Can an employer revoke permission for an employee to take annual leave if the status of their destination is re-categorised?
In theory, an employer can revoke a previously granted request to take annual leave, provided the employer provides sufficient notice (at least as many calendar days before the date on which the leave is due to start as the number of days which the employer is refusing – i.e. if the employee is revoking a two week holiday, the employer must inform the employee at least 14 days before the date on which they are due to start their leave).
Employers may be tempted to cancel annual leave where re-categorisation of holiday destinations results in an employee now requiring an extended absence due to the need to self-isolate or quarantine upon their return. However, such a move is likely to be unpopular and damage employee relations, and in some circumstances may constitute a breach of trust and confidence. In any event, the employer should consider the impact on an employee’s mental health and wellbeing before cancelling any booked leave.
Can an employer refuse a request to cancel or reschedule annual leave following a re-categorisation of holiday destination?
An employee may prefer to cancel booked annual leave or reschedule for later in the year (in the hope of restrictions easing) following a re-categorisation of their holiday destination from green to amber or red.

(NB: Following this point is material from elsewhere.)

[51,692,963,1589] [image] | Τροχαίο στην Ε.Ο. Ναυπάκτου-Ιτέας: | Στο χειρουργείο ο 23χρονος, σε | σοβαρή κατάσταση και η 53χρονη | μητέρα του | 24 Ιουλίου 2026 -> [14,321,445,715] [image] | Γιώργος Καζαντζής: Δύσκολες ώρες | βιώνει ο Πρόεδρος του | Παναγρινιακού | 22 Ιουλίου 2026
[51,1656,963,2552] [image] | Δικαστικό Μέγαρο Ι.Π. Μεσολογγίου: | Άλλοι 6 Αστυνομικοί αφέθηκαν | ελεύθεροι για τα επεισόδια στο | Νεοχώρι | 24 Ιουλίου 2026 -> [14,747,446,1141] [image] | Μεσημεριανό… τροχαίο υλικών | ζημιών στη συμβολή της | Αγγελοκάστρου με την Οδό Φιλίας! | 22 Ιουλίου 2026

Employers may be justified in refusing such requests due to staff resource planning and to avoid the accumulation of excessive annual leave later in the year. It may be beneficial from a health and wellbeing perspective for an employee to spread out their annual leave throughout the holiday year, and employers should ensure that their staff have sufficient opportunity to take their annual leave entitlement. Employers should, however, consider the individual circumstances of each request to cancel booked leave, and avoid blanket policies which may be discriminatory or negatively impact morale and mental health.
In view of the potential impact of the new traffic light system, employers should review their annual leave policies and procedures to ensure they are appropriate and adequately address these new risks and situations.